Pas de main mise de la Confédération
Afin de maintenir à l’avenir les liaisons internationales de la Suisse, la Confédération voudrait pouvoir fixer aux aéroports internationaux, par le biais du plan sectoriel de l’infrastructure aéronautique (PSIA), des objectifs de capacité et de prestations contraignants. On peut légitimement se demander si le PSIA est l’outil adéquat pour définir par exemple les périodes d’ouverture minimale des aéroports internationaux. En 2004, le Conseil fédéral avait déjà examiné s’il devait incomber à 
la Confédération d’assumer la gestion des aéroports internationaux. Pour des raisons financières et de fédéralisme, le Conseil fédéral avait conclu que la gestion de ces aéroports devait rester de la compétence exclusive des cantons. D’ailleurs, faute de base constitutionnelle, les seules considérations fédéralistes suffisent à s’opposer aujourd’hui, comme hier, à ce que la Confédération prenne des mesures d’aménagement du territoire concernant l’infrastructure des aéroports. De telles mesures ne devraient même pas être prises dans le cadre de l’application des différentes étapes de développement envisagées par le rapport sur la politique aéronautique. 

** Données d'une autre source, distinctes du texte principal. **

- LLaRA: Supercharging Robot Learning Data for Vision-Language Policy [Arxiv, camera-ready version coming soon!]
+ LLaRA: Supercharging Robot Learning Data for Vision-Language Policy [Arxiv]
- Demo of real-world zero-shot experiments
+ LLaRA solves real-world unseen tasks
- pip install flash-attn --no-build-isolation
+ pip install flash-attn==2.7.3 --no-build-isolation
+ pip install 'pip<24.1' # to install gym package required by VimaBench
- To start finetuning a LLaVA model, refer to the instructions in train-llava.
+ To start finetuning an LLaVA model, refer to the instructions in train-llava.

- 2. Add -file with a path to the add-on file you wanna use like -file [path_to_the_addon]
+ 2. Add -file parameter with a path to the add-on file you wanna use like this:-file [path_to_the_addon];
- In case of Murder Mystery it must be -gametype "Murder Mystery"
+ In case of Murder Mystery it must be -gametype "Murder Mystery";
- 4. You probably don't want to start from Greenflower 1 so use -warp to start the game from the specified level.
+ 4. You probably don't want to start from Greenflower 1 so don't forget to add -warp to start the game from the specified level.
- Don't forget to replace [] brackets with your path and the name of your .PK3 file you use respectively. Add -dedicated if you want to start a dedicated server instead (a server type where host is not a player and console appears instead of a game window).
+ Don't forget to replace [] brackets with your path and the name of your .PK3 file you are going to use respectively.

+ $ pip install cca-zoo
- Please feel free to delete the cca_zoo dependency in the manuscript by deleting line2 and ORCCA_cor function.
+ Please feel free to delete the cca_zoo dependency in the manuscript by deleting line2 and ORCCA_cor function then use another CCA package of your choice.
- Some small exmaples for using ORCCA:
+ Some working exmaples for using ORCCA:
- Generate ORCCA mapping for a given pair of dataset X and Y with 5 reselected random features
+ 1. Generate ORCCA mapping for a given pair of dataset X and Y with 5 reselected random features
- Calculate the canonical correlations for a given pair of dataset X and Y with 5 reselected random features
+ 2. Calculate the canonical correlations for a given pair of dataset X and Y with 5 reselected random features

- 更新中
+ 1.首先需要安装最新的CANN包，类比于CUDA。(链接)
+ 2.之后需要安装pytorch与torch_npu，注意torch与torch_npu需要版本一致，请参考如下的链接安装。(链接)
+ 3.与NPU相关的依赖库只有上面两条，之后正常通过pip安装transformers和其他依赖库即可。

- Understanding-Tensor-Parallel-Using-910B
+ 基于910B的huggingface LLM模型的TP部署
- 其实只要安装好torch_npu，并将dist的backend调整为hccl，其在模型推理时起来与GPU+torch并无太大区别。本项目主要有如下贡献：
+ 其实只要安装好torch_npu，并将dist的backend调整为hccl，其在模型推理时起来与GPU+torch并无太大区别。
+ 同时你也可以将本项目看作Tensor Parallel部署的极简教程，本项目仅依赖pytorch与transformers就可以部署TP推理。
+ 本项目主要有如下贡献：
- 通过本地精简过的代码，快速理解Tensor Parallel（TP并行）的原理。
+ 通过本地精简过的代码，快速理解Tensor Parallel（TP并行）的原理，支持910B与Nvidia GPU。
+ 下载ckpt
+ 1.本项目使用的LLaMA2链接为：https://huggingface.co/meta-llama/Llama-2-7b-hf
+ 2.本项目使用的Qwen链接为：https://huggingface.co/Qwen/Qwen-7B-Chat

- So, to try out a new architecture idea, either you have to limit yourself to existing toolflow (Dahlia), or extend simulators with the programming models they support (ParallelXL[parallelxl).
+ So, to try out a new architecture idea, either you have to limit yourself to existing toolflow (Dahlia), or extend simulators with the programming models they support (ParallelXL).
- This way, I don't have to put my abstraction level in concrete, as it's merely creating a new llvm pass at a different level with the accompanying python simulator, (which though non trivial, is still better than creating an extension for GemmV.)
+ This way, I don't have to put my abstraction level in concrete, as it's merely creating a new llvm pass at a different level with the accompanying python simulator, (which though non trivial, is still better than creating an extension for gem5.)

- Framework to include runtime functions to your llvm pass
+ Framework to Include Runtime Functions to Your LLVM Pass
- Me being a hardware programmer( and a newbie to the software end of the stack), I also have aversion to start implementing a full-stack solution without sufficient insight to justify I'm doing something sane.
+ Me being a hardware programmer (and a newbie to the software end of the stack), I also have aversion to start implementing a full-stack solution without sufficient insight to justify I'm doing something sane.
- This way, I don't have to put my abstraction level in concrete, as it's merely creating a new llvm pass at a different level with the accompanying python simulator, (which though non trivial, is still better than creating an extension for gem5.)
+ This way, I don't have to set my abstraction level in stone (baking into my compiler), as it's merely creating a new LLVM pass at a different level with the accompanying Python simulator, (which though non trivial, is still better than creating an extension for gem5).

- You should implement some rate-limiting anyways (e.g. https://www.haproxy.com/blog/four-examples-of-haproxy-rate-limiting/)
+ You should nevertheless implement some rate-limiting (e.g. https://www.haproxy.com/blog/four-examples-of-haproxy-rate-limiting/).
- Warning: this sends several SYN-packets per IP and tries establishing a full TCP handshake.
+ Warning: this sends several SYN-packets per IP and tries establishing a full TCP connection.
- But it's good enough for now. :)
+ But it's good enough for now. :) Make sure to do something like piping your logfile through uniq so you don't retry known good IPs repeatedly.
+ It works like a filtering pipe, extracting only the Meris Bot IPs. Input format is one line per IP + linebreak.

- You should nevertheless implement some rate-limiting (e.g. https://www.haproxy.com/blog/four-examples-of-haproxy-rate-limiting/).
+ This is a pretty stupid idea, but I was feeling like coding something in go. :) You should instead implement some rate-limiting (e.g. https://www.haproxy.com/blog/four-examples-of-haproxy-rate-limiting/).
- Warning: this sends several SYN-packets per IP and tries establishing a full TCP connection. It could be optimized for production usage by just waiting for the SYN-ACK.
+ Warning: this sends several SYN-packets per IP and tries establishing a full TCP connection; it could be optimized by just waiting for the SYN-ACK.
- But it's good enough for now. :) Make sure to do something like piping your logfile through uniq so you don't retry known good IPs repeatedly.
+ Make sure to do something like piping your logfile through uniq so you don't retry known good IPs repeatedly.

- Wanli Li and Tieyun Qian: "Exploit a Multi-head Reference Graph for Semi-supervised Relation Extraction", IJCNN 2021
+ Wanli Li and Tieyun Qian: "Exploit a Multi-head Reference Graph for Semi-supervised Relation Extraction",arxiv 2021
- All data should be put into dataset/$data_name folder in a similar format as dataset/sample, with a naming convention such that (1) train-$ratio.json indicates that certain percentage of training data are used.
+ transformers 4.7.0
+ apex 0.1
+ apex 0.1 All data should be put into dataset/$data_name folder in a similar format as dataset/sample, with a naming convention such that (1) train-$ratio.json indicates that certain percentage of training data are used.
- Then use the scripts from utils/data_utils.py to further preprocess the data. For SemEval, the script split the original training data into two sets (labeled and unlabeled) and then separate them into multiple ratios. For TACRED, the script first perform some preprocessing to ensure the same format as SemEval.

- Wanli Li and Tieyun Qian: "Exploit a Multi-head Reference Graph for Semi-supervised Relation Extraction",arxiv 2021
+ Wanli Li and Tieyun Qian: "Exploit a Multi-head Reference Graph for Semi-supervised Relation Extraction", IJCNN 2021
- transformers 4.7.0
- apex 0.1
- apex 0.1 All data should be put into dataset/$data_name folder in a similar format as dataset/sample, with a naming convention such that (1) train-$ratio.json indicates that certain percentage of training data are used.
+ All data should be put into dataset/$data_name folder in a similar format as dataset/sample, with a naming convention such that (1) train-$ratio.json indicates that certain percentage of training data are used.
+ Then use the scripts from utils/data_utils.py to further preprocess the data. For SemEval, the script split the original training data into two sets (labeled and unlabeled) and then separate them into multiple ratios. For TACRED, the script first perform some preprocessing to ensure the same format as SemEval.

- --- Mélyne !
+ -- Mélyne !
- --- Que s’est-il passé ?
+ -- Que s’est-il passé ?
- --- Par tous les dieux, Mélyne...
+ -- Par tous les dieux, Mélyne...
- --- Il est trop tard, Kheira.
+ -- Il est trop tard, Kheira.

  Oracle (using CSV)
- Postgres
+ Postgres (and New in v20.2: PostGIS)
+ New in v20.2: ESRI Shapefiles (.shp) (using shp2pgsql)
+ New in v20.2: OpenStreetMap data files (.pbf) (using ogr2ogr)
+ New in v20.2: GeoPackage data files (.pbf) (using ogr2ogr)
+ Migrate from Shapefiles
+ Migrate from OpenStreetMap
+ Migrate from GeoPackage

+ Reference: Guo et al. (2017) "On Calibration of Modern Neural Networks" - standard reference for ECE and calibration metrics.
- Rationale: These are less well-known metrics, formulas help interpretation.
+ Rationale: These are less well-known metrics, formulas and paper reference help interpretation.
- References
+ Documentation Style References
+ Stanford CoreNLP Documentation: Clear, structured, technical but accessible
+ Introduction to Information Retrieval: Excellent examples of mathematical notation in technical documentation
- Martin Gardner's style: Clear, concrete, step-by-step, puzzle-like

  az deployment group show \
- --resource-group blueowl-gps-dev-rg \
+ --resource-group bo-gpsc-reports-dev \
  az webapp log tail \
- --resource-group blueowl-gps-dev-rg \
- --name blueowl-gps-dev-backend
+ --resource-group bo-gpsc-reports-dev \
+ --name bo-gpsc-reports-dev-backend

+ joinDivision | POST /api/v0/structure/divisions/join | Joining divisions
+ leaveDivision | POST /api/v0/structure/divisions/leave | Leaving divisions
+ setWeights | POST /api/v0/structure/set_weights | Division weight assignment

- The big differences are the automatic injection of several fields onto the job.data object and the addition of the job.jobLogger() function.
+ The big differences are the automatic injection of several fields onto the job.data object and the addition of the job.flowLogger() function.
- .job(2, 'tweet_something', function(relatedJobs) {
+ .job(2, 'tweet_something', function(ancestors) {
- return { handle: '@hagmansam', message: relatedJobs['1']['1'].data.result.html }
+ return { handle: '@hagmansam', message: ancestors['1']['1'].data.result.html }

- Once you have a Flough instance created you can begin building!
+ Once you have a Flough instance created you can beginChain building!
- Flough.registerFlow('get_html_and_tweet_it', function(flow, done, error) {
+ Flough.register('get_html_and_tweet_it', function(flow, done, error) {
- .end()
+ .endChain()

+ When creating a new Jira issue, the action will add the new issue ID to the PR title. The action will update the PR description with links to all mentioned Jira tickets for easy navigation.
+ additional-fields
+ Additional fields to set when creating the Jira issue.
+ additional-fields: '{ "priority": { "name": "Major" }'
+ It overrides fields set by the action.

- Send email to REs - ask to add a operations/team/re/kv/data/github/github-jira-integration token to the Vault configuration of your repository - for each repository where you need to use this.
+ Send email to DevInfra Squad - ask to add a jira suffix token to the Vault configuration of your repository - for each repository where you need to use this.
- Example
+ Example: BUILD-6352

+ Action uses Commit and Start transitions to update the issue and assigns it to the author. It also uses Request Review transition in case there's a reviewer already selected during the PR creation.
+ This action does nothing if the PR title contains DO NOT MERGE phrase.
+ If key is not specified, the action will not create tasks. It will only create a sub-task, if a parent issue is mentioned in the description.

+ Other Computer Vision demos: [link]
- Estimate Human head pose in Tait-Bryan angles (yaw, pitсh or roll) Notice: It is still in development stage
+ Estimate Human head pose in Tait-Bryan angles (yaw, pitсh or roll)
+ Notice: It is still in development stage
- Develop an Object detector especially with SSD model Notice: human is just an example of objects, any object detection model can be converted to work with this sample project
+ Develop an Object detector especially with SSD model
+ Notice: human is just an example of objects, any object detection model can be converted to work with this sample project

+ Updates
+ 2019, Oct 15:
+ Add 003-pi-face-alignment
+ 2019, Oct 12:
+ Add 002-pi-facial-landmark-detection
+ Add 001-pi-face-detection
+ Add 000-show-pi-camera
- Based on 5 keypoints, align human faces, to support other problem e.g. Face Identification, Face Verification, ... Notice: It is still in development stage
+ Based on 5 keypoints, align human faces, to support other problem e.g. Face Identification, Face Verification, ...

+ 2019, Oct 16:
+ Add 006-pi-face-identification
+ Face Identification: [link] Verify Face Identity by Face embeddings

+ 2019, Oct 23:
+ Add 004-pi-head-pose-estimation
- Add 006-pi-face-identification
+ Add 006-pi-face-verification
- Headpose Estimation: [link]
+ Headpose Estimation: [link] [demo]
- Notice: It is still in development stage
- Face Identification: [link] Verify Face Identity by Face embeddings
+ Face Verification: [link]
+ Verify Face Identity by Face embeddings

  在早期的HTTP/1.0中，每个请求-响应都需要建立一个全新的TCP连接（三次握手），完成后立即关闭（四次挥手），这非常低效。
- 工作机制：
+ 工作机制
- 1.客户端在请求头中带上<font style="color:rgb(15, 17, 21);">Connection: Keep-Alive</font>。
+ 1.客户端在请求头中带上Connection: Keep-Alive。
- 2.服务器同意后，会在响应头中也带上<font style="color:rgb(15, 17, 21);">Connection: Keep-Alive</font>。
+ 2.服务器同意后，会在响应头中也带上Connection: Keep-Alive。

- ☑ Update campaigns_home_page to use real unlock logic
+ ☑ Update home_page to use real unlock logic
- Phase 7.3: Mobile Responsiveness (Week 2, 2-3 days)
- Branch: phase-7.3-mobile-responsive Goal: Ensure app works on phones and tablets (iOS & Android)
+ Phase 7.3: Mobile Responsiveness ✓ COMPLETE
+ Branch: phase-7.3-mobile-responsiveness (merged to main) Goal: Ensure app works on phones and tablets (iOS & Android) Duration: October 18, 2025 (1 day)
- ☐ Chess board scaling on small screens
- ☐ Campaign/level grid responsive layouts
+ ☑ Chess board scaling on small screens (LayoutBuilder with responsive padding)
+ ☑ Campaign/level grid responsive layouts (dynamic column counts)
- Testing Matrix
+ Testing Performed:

Les cantons qui abritent des aéroports internationaux n’en tirent pas seulement les avantages, ils doivent aussi en supporter les charges. Il faut donc tenir compte de leur point de vue. Toutefois les aéroports internationaux revêtent une importance capitale pour l’économie du pays; ils appartiennent d’ailleurs, à l’instar des routes nationales ou des voies de chemin de fer, aux infrastructures de base de la Suisse. Cela implique, pour le canton concerné, des responsabilités particulières.

Oui aux impulsions, non à l’intrusion 
Appliqué à l’aéroport de Zurich, ce mot d’ordre signifierait que la Confédération puisse définir, par exemple via le PSIA, les possibilités de décollage plein sud pendant les heures de pointe de la mi-journée. Ce serait simplement une possibilité offerte par la Confédération. Pour la transposer dans les faits, l’aéroport de Zurich devrait en faire l’évaluation, puis il reviendrait au Conseil d’Etat zurichois de trancher la question eu égard aux nuisances sonores que cela engendrerait. 
On peut espérer que ce mode de faire permette de surmonter les blocages nuisibles aux liaisons internationales du pays.